Lazzara and his team are studying the cell-signaling pathways that transmit information to cancer cells from many different sources simultaneously. These signals may influence a cell to divide, migrate, die or resist therapy.
“There are quantitative rules about that process, and we’re trying to decipher what those rules are,” Lazzara said. “We are on the threshold of quantitatively understanding how signaling pathways actually dictate what a cell will do in one context or another.
“What happens often in cancer is that a gene is mutated or over-expressed in a way that changes the way those signals are generated. And that then changes what a cell decides to do. It proliferates out of control or migrates when it’s not supposed to, and often becomes extremely resistant to chemotherapy.”
Stanger, co-investigator on the project, said cancers can outsmart drug regimens given to patients to fight the disease. “The goal of the grant is to understand the signals that underlie ‘plasticity,’ the capacity of cancer cells to change their properties to evade the anti-tumor effects of chemotherapy.”

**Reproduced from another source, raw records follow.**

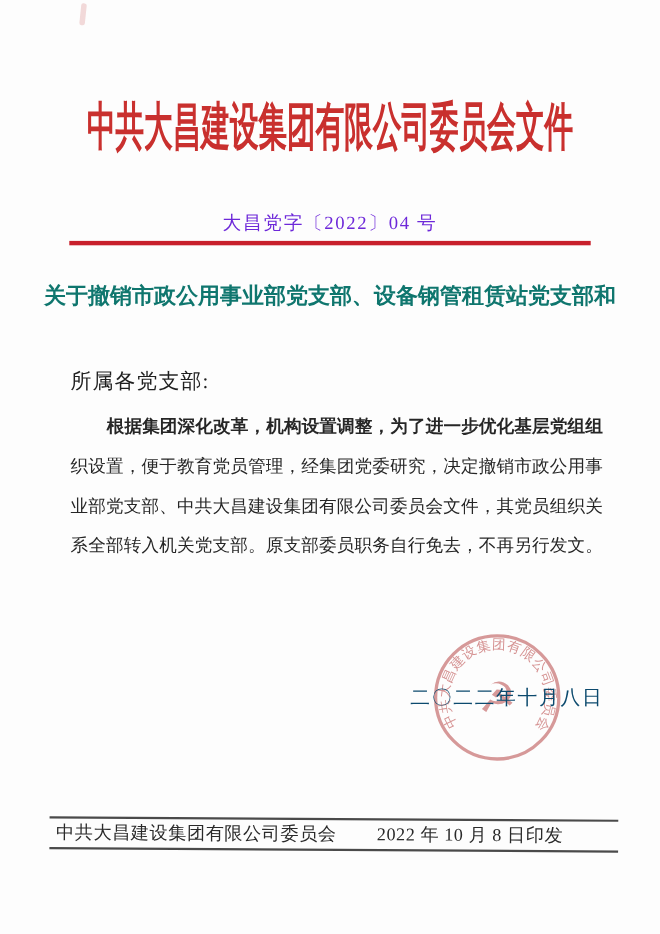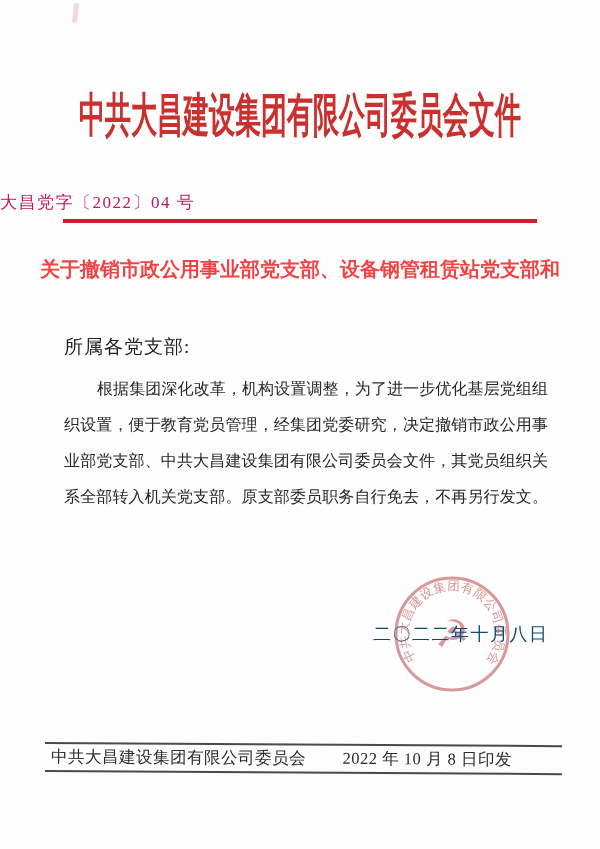"大昌党字〔2022〕04 号" .doc-number { color: #be185d -> #6d28d9; text-align: left -> center }
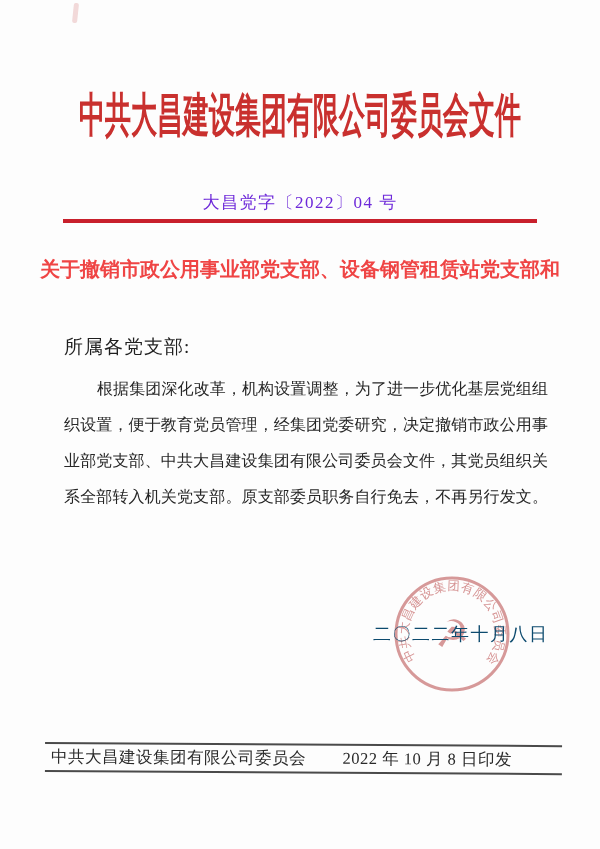"关于撤销市政公用事业部党支部、设备钢管租赁站党支部和" .subject { color: #ef4444 -> #0f766e }
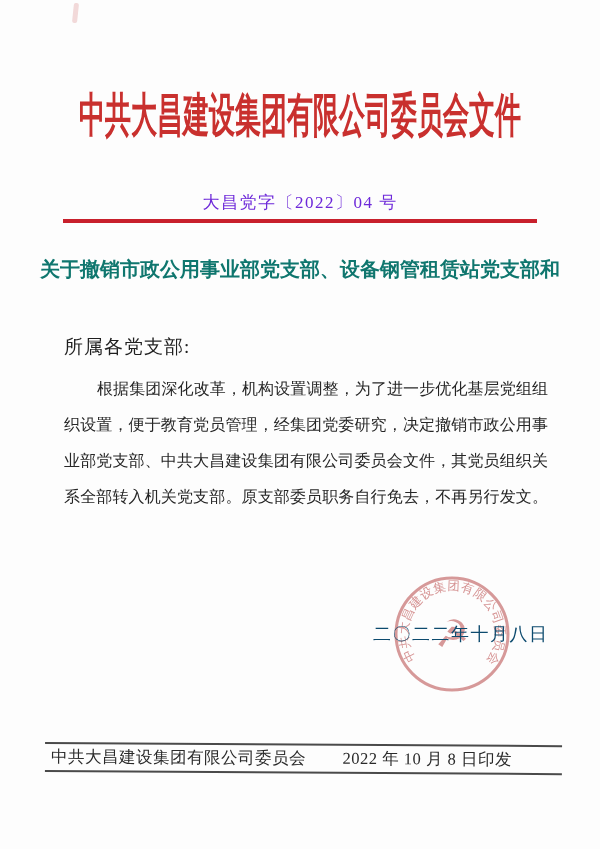"根据集团深化改革，机构设置调整，为了进一步优化基层党组组" .body-line.indent { font-weight: none -> bold }
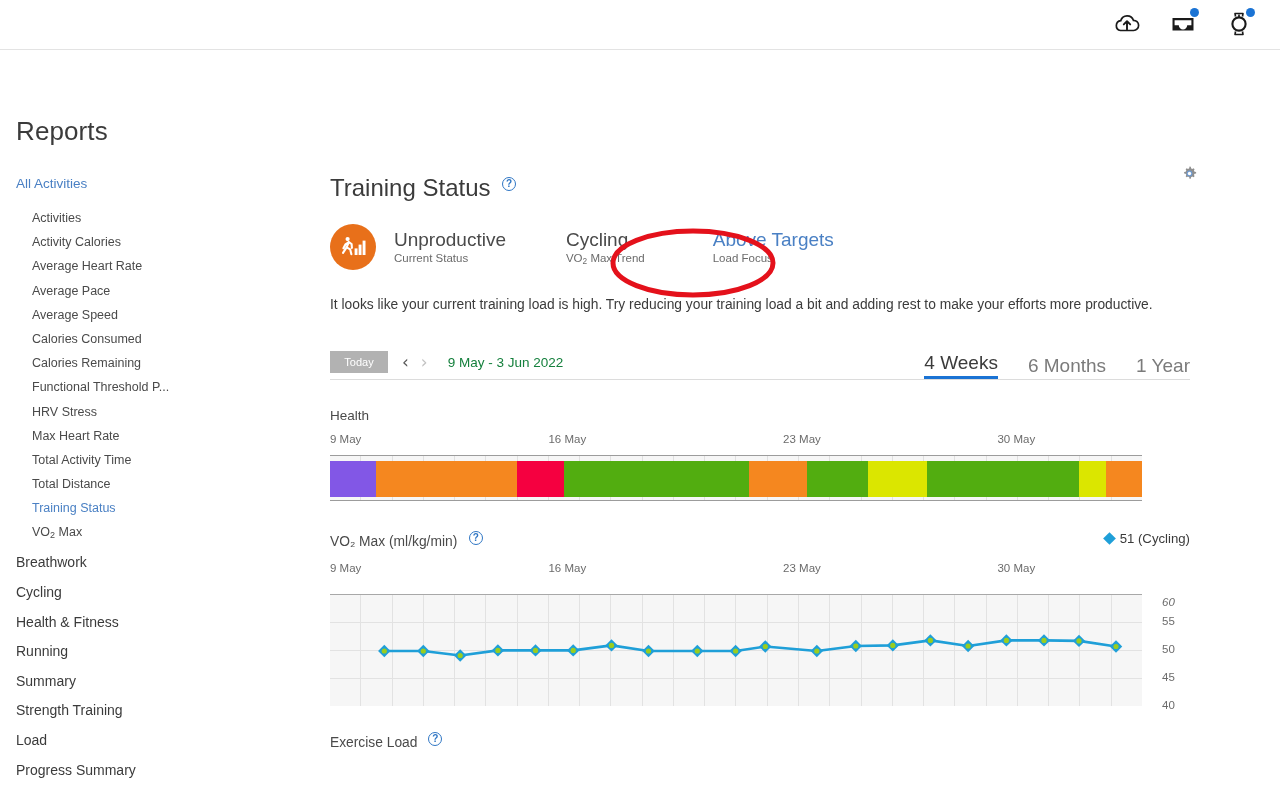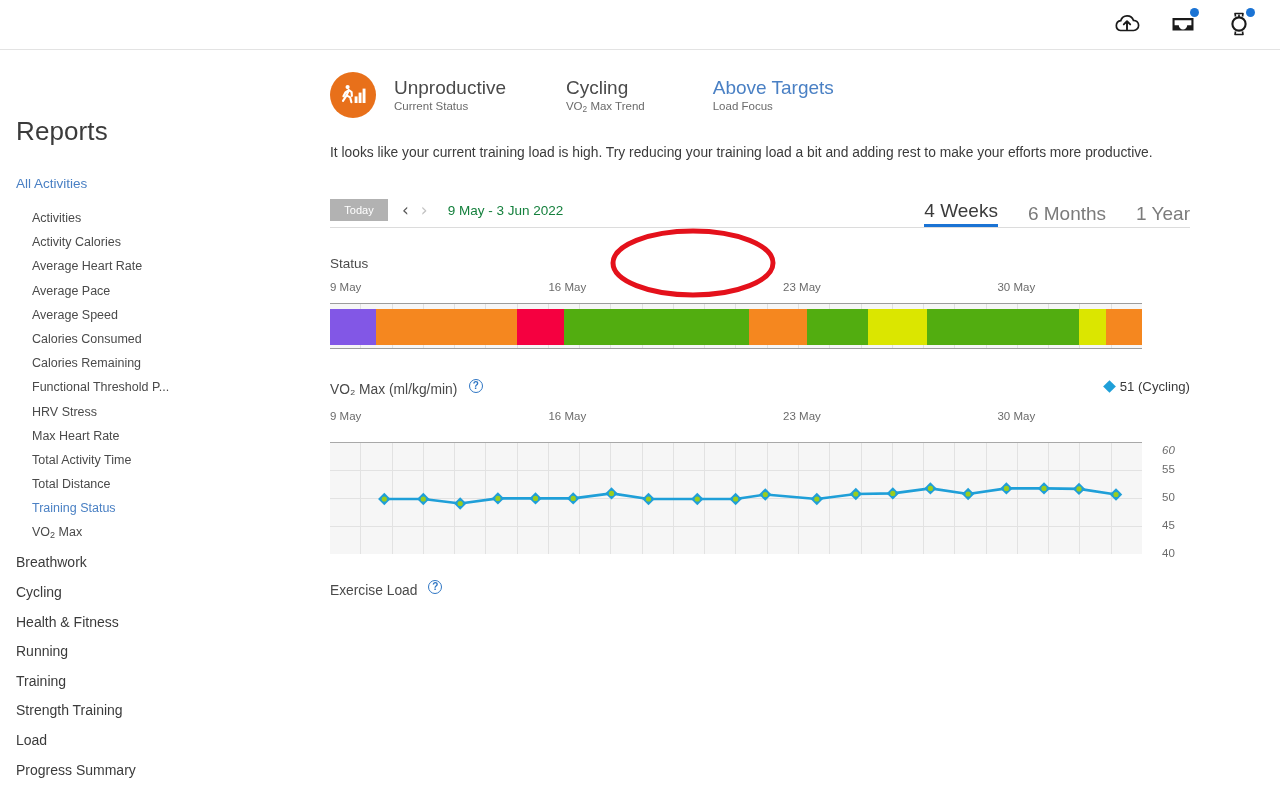"Training Status ?" div.card-head { html: none -> <div> <span>Training Status</span> <span>?</span> <span> <svg> <path></path> <circle></circle> <circle></circle> </svg> </span> </div> }
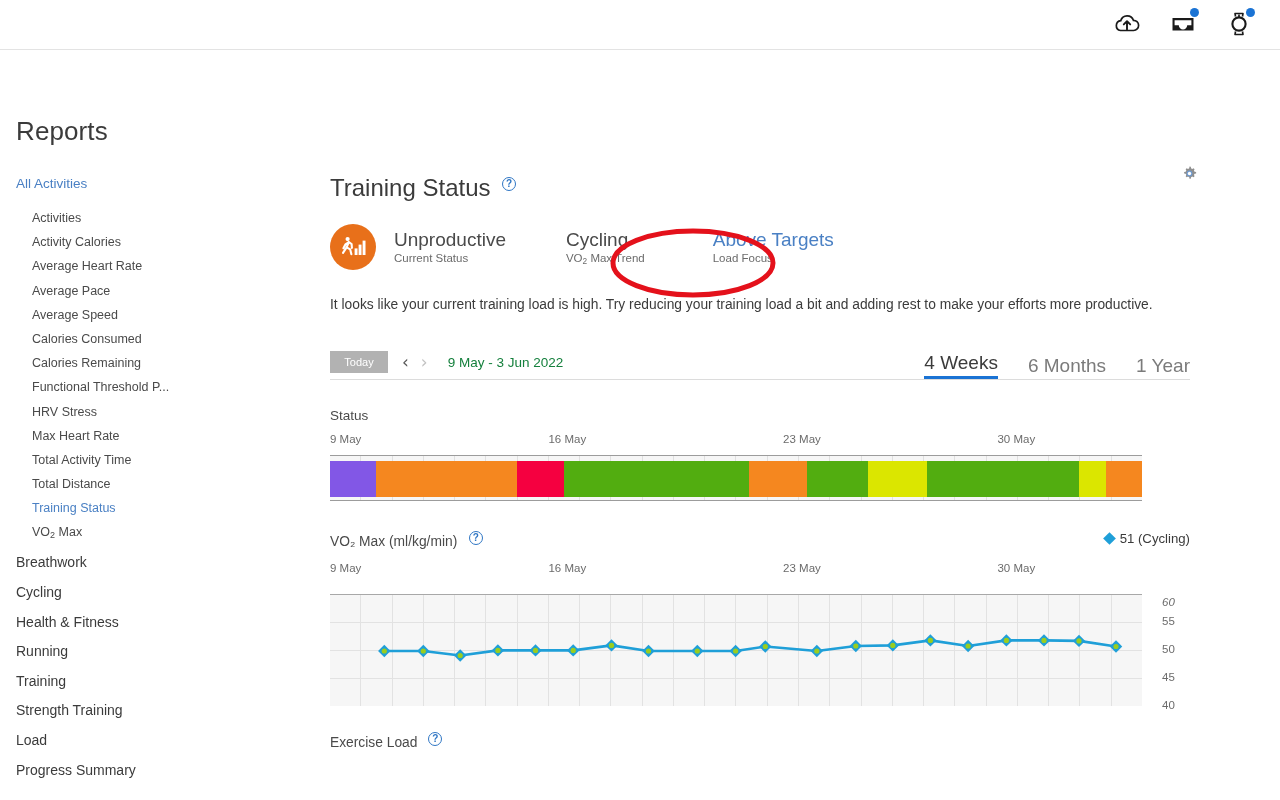"Status" div.sec-label { text: Status -> Health }
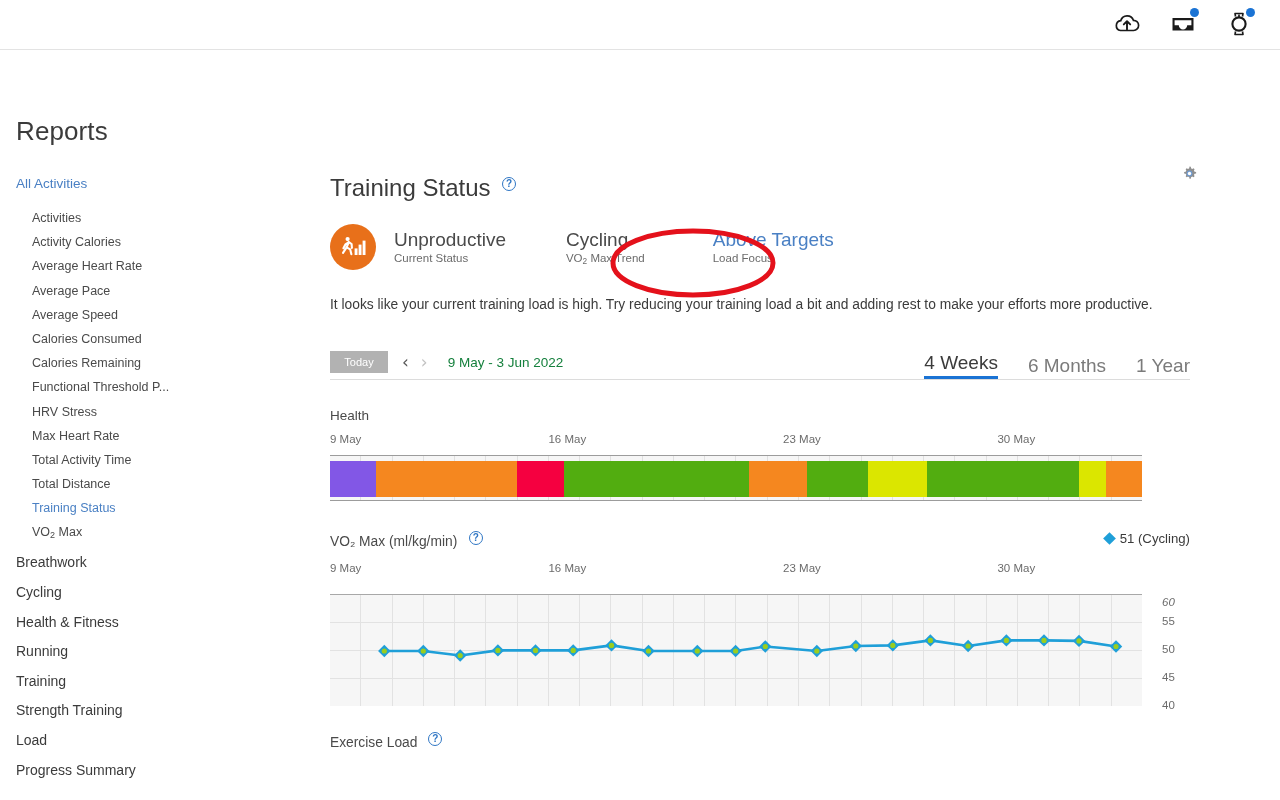"Training" div.nav-group { text: Training -> Summary }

At the University of Delaware, Ogunnaike develops and analyzes engineering control systems.
“There are certain drugs that have an effect on pancreatic cancer. Which ones to use, how much of each and when to apply them to the patient can be formulated in the form of an optimal control problem and solved using mathematical models,” Ogunnaike said. “My role in this project is to develop the mathematical models and apply principles of optimal control theory to determine the amount and timing of the therapeutics that Matt has identified as potential treatments.”
The research team is compiling tremendous amounts of data around what influences cell signaling and decision-making in pancreatic cancer. They feed that data into a model and use machine learning to look for unique patterns that might explain what they see happening. They are specifically looking at cells that decide to undergo a process called epithelial-mesenchymal transition, in which cells become migratory and invasive. In pancreatic cancer, these cells also become more resistant to chemotherapy.
“We think we’ve identified some of the pathways that regulate this transition to a more chemo-resistant state, and we think it may be possible to drug the cells back to an epithelial state, which will make them more sensitive to chemotherapy,” Lazzara said. “The extra piece of this grant, which I think made it attractive to the National Institutes of Health, is that after identifying which combination of drugs to use, we’re going to use a different kind of computational modeling to figure out how best to combine those drugs to minimize toxicity for patients.”
His team of researchers are hard at work. In Lazzara’s lab, Ph.D. student and National Science Foundation Graduate Research Fellow Brooke McGirr is analyzing pancreatic cells in sections of tumors grown in mice. Her research focuses on the cell-signaling processes regulated by the complex tumor microenvironment that drive epithelial-mesenchymal transition.
“I’m fascinated by the development of novel therapeutic regimens to give people hope and a better life,” she said. “I was drawn to work with Professor Lazzara because he works at the intersection of quantitative problem-solving and complex challenges in cancer biology.”